» **What is required**: Retype the data that follows line by line, exactly, and leave its pictures out.

» **Input records**:
-*-*-

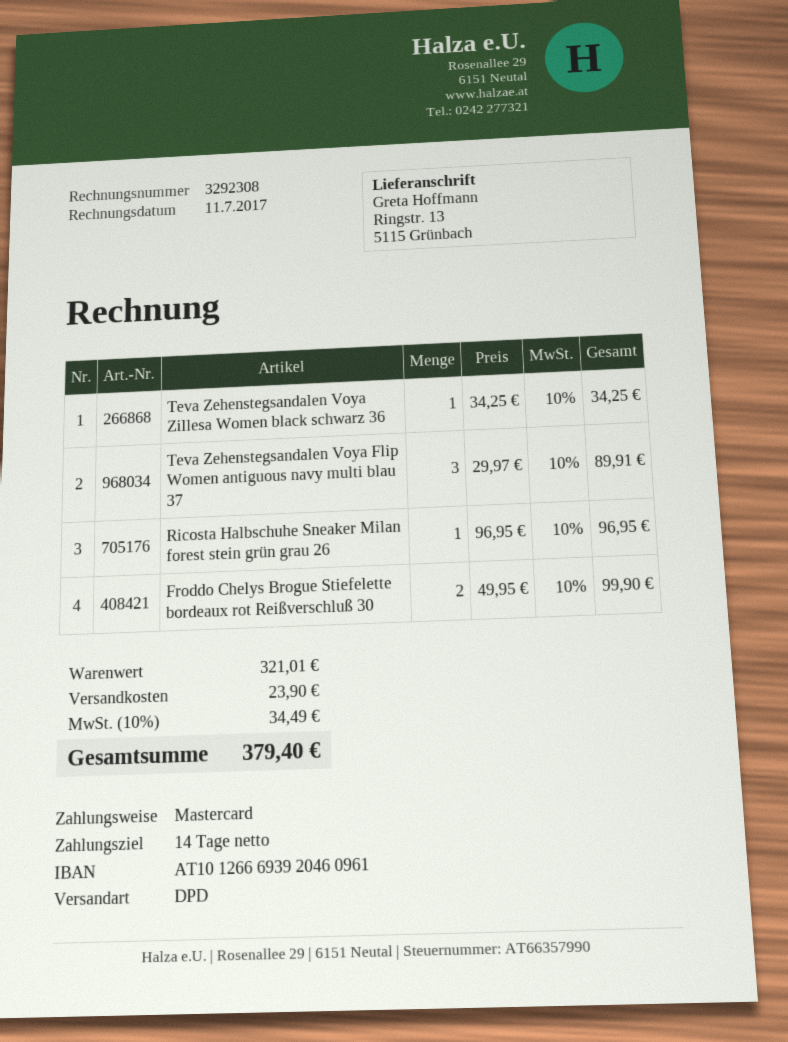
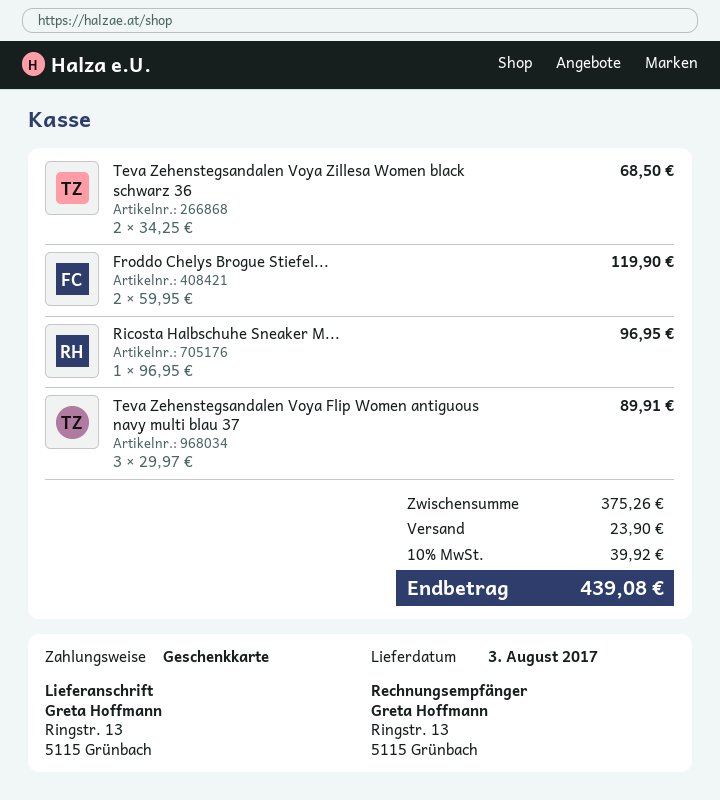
payment method: Mastercard -> gift card
Teva Zehenstegsandalen Voya Zillesa Women black schwarz 36: 1 x 34.25 = 34.25 -> 2 x 34.25 = 68.50
Froddo Chelys Brogue Stiefelette bordeaux rot Reißverschluß 30: 2 x 49.95 = 99.90 -> 2 x 59.95 = 119.90
subtotal: 321.01 -> 375.26
tax: 10% = 34.49 -> 10% = 39.92
total: 379.40 -> 439.08

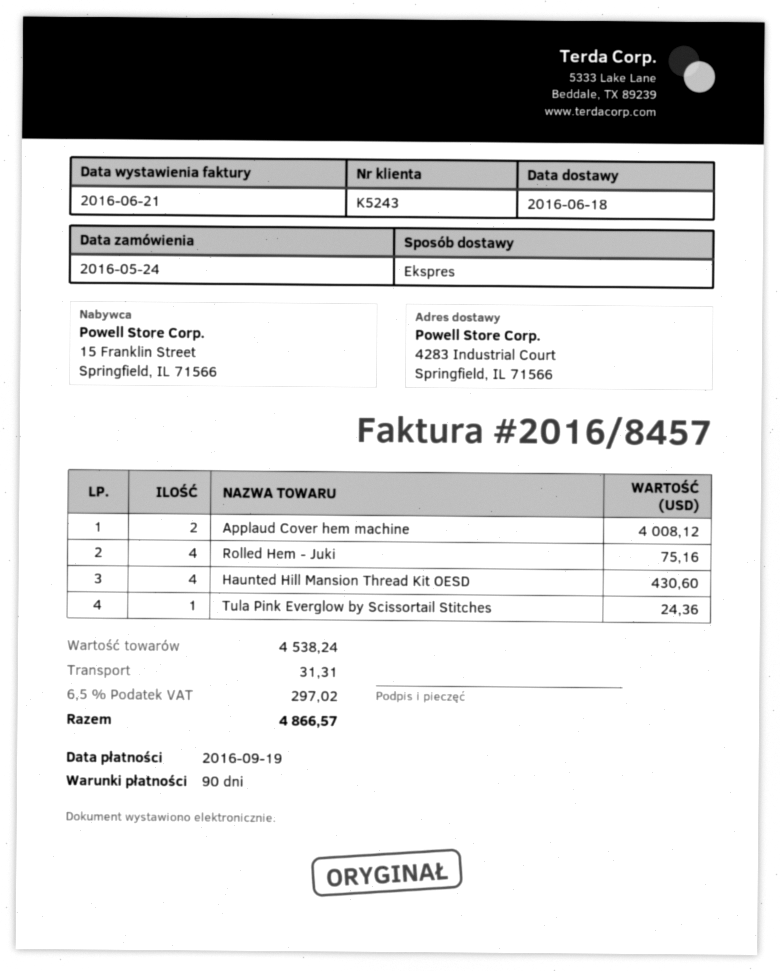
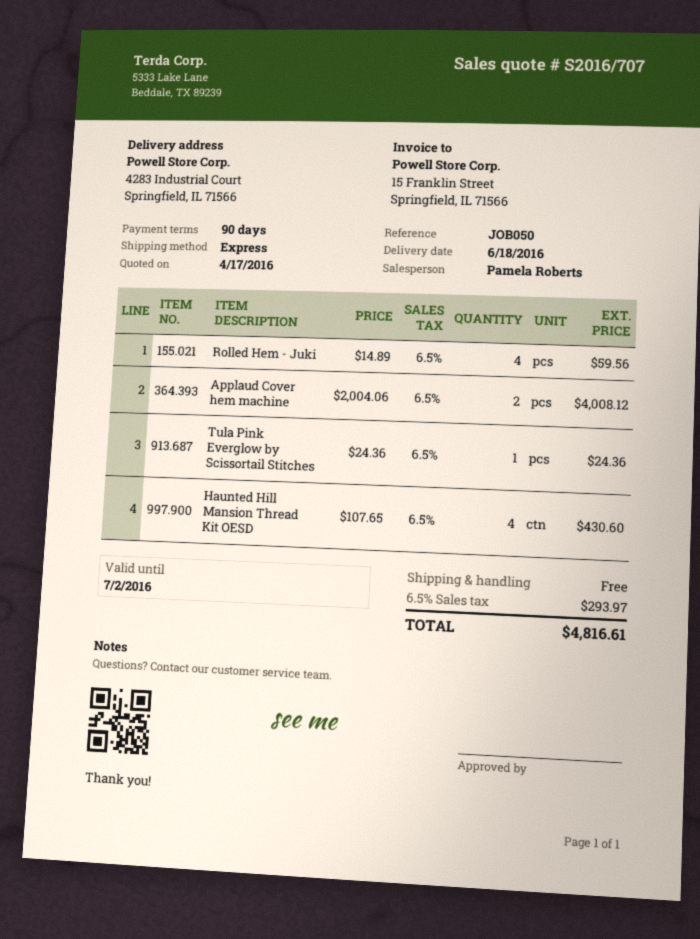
Rolled Hem - Juki: 4 for 75.16 -> 4 for 59.56
shipping: 31.31 -> 0.00
tax: 6.5% = 297.02 -> 6.5% = 293.97
total: 4866.57 -> 4816.61

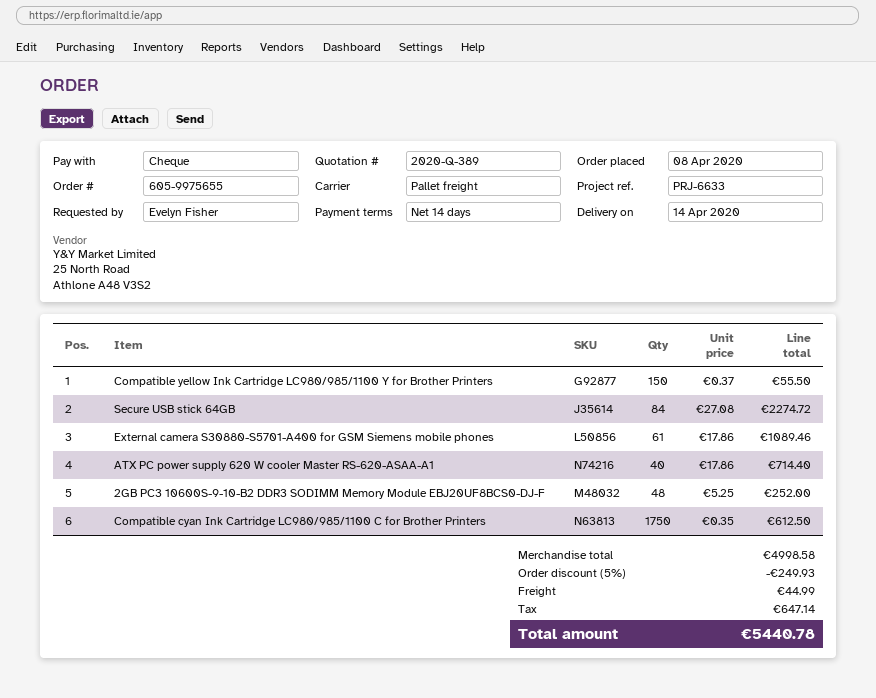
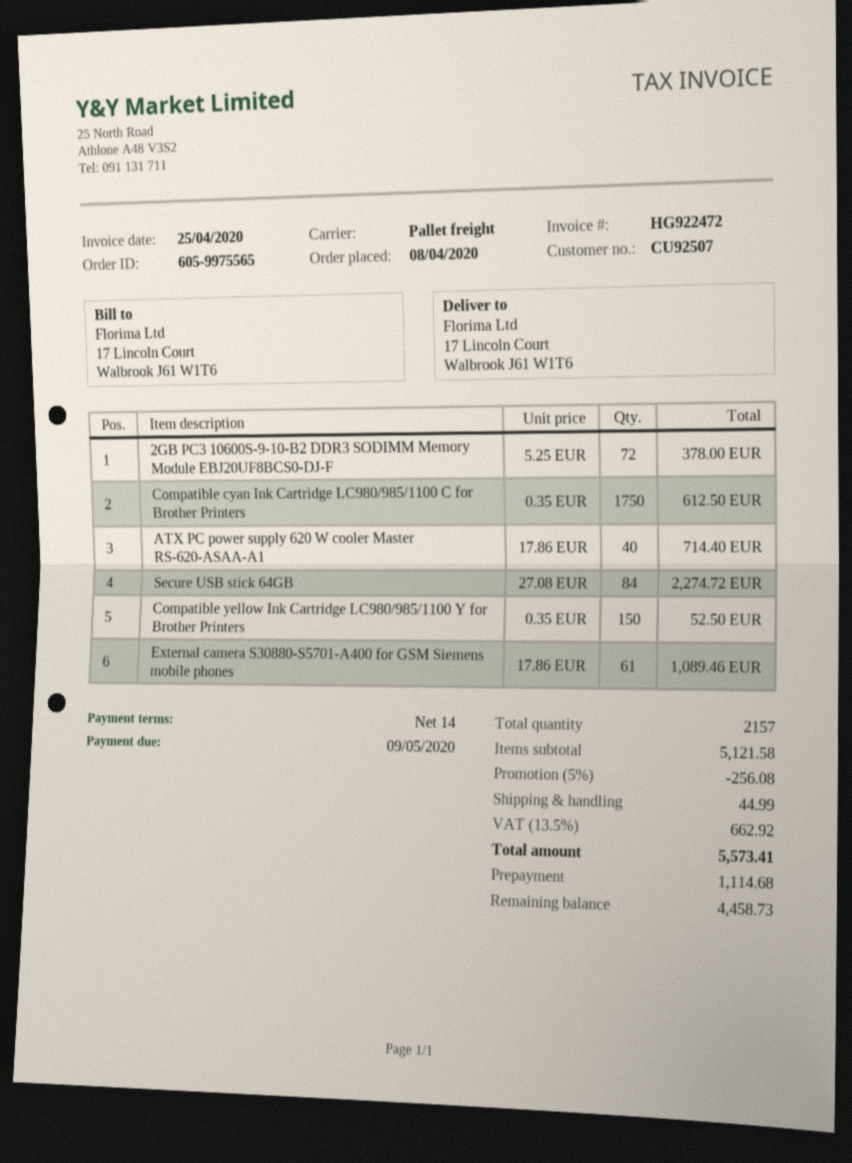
order number: 605-9975655 -> 605-9975565
Compatible yellow Ink Cartridge LC980/985/1100 Y for Brother Printers: 150 x 0.37 = 55.50 -> 150 x 0.35 = 52.50
2GB PC3 10600S-9-10-B2 DDR3 SODIMM Memory Module EBJ20UF8BCS0-DJ-F: 48 x 5.25 = 252.00 -> 72 x 5.25 = 378.00
subtotal: 4998.58 -> 5121.58
discount: 5% = 249.93 -> 5% = 256.08
tax: 647.14 -> 662.92
total: 5440.78 -> 5573.41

-*-*-

» **Solution to the problem**:
payment method: Mastercard -> gift card
Teva Zehenstegsandalen Voya Zillesa Women black schwarz 36: 1 x 34.25 = 34.25 -> 2 x 34.25 = 68.50
Froddo Chelys Brogue Stiefelette bordeaux rot Reißverschluß 30: 2 x 49.95 = 99.90 -> 2 x 59.95 = 119.90
subtotal: 321.01 -> 375.26
tax: 10% = 34.49 -> 10% = 39.92
total: 379.40 -> 439.08

Rolled Hem - Juki: 4 for 75.16 -> 4 for 59.56
shipping: 31.31 -> 0.00
tax: 6.5% = 297.02 -> 6.5% = 293.97
total: 4866.57 -> 4816.61

order number: 605-9975655 -> 605-9975565
Compatible yellow Ink Cartridge LC980/985/1100 Y for Brother Printers: 150 x 0.37 = 55.50 -> 150 x 0.35 = 52.50
2GB PC3 10600S-9-10-B2 DDR3 SODIMM Memory Module EBJ20UF8BCS0-DJ-F: 48 x 5.25 = 252.00 -> 72 x 5.25 = 378.00
subtotal: 4998.58 -> 5121.58
discount: 5% = 249.93 -> 5% = 256.08
tax: 647.14 -> 662.92
total: 5440.78 -> 5573.41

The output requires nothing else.